The company earns MXN 22 (US$1)back for every MXN 100 (US$6)its shareholders own — a return on equity of 22.2%, strong for any insurer. Yet the stock trades at only 2.7 times annual earnings (a price-to-earnings ratio of 2.7×), which is extremely cheap by global insurance standards and partly reflects the near-zero public float.
As an insurer, the MXN 40.9bn (US$2.4 bn) in liabilities on the balance sheet are primarily policyholder reserves — obligations to pay future claims — not borrowings in the conventional sense. The equity base stands at MXN 7.01bn (US$403.9m), and the company holds MXN 97.6m (US$5.6m) in cash on the corporate books (our calculation).
What it is doing now
The most material recent event is the CEO’s own share purchase: in June 2025, Escobedo Conover acquired a further 11.33% indirect stake, raising his control to 24.59%, an unusual move that triggered a BMV unusual-volume inquiry. Management buying in size is typically read as a signal of confidence in undervalued stock.
On the claims side, the reinsurance arm has paid out on major catastrophes including the 1985 and 2017 Mexico City earthquakes and Hurricane Otis’s destruction of Acapulco — paying US$70m on Otis alone. Its recent credit ratings were affirmed by AM Best, according to the company’s investor site.
What to watch
- Float and liquidity. With under 3% of shares freely traded, price moves can be sharp and spreads wide — a risk for any outside buyer and a reason the P/E looks artificially depressed.
- Catastrophe exposure. About 75–80% of the reinsurance book is Latin America and the Caribbean — a region with significant hurricane and earthquake risk. One large event can swing annual profit sharply.

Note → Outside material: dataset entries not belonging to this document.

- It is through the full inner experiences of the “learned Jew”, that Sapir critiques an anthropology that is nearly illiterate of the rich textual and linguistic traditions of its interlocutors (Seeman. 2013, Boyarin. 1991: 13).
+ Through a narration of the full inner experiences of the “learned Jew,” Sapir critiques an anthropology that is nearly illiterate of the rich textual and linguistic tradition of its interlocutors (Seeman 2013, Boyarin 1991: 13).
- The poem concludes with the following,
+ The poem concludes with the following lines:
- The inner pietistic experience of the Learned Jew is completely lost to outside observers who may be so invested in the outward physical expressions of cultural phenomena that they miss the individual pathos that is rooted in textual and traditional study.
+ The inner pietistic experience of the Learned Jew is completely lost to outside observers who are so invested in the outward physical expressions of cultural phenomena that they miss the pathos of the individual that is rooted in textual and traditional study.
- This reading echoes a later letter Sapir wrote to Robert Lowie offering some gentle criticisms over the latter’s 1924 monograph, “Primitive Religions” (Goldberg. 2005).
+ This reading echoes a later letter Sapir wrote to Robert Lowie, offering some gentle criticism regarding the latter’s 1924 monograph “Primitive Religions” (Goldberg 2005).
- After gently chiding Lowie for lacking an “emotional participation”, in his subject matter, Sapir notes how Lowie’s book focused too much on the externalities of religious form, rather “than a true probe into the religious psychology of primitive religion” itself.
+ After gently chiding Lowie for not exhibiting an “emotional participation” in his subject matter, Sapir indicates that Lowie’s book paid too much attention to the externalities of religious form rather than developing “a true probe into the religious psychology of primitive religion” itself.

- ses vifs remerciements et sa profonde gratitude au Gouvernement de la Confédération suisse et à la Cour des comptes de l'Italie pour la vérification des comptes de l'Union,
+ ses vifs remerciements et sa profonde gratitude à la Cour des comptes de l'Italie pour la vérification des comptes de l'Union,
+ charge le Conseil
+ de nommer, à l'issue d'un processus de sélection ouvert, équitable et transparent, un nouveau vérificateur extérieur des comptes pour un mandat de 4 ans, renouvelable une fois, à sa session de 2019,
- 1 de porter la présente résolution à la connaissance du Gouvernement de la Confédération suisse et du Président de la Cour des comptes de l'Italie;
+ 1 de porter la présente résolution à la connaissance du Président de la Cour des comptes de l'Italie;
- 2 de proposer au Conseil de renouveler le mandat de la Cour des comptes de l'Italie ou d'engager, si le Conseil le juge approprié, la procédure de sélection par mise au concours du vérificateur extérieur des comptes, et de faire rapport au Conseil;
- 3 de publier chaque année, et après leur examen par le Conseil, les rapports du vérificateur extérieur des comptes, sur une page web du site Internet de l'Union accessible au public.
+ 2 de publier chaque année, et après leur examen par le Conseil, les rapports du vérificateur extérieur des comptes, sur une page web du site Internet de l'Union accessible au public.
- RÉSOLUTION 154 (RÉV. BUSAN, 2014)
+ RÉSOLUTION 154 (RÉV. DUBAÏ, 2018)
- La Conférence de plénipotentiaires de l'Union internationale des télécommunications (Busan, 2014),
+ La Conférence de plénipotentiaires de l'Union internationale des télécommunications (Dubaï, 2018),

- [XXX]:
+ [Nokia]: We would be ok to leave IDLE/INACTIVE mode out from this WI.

- Margin discipline. Revenue grew 24% in FY2025 but net profit grew only 9.2% (our calculation), meaning costs or claims rose faster than premiums — worth watching in FY2026.
- Ownership concentration. If the CEO or his trust were ever to reduce their stake, the effect on a near-illiquid stock could be abrupt.
Sources
- Corporativo Peña Verde — Group structure page
- Peña Verde Annual Report 2024 (corporativopv.mx)
- Bloomberg Línea — CEO stake acquisition, June 2025
- Revista Fortuna — Executive shareholding increases, August 2025
- La Silla Rota — Interview with CEO Manuel Escobedo, April 2026
- EMIS — Peña Verde company profile
- MarketScreener — Peña Verde company profile & shareholders
- Market data: EODHD.
This is news, not investment advice.